• [TASK STATEMENT]:
Return the line containing "- I am a sports" and all lines after it exactly; stop at the end of the material.

>>>

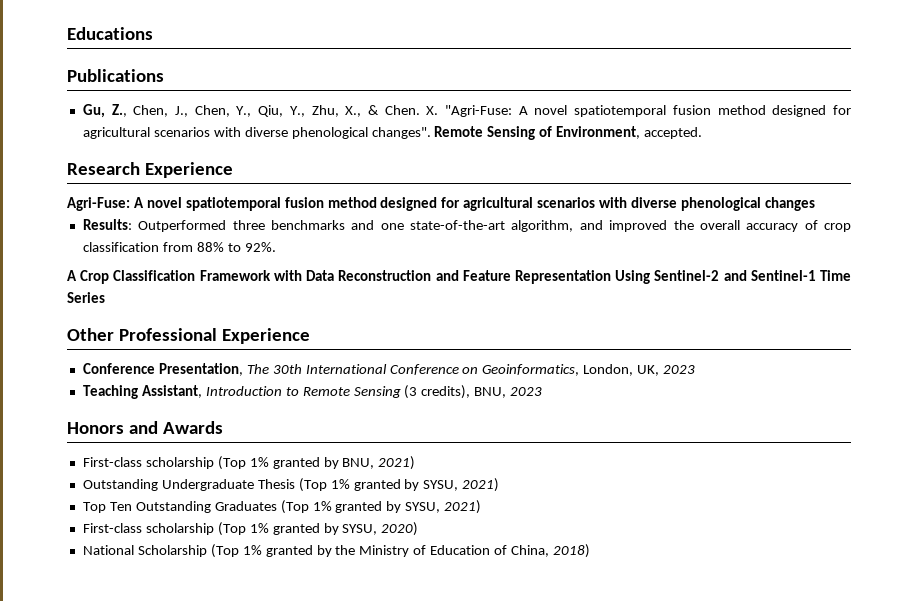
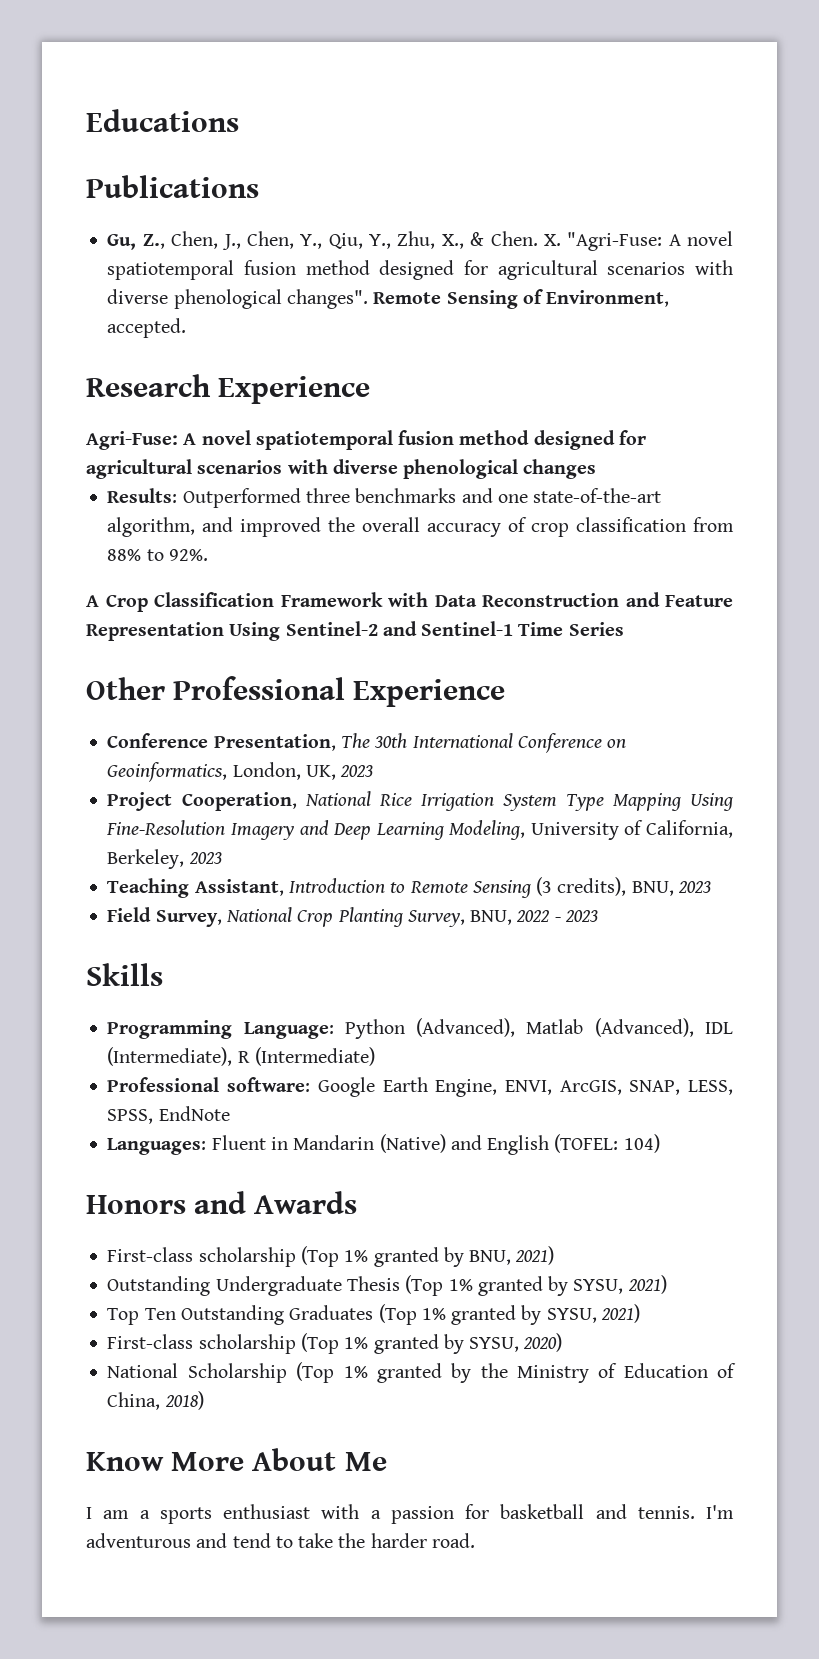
+ Project Cooperation, National Rice Irrigation System Type Mapping Using Fine-Resolution Imagery and Deep Learning Modeling, University of California, Berkeley, 2023
+ Field Survey, National Crop Planting Survey, BNU, 2022 - 2023
+ Skills
+ Programming Language: Python (Advanced), Matlab (Advanced), IDL (Intermediate), R (Intermediate)
+ Professional software: Google Earth Engine, ENVI, ArcGIS, SNAP, LESS, SPSS, EndNote
+ Languages: Fluent in Mandarin (Native) and English (TOFEL: 104)
+ Know More About Me
+ I am a sports enthusiast with a passion for basketball and tennis. I'm adventurous and tend to take the harder road.

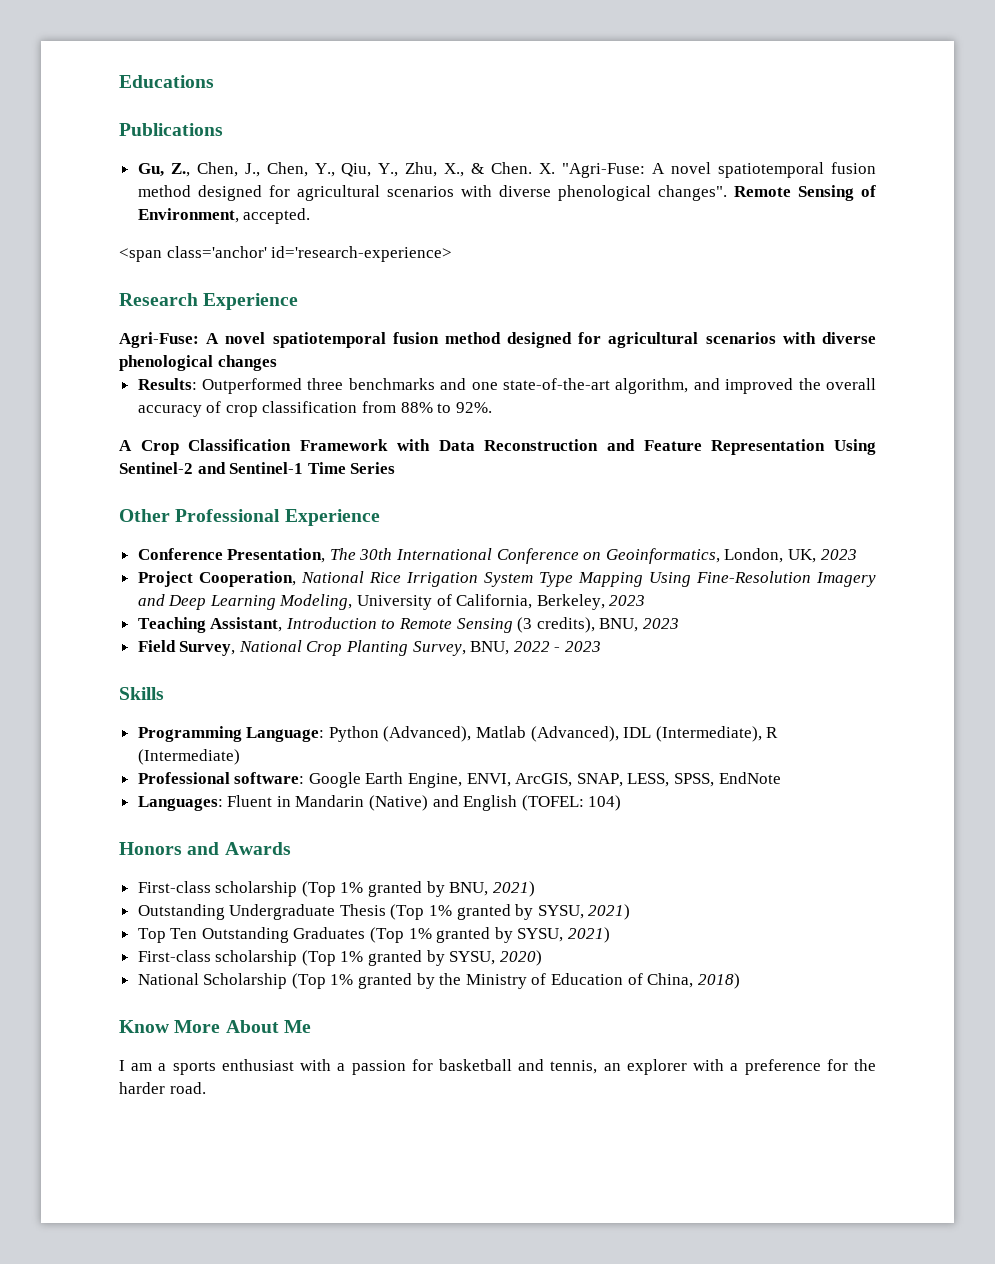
+ <span class='anchor' id='research-experience>
- I am a sports enthusiast with a passion for basketball and tennis. I'm adventurous and tend to take the harder road.
+ I am a sports enthusiast with a passion for basketball and tennis, an explorer with a preference for the harder road.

<<<

• [ANSWER SPACE]:
- I am a sports enthusiast with a passion for basketball and tennis. I'm adventurous and tend to take the harder road.
+ I am a sports enthusiast with a passion for basketball and tennis, an explorer with a preference for the harder road.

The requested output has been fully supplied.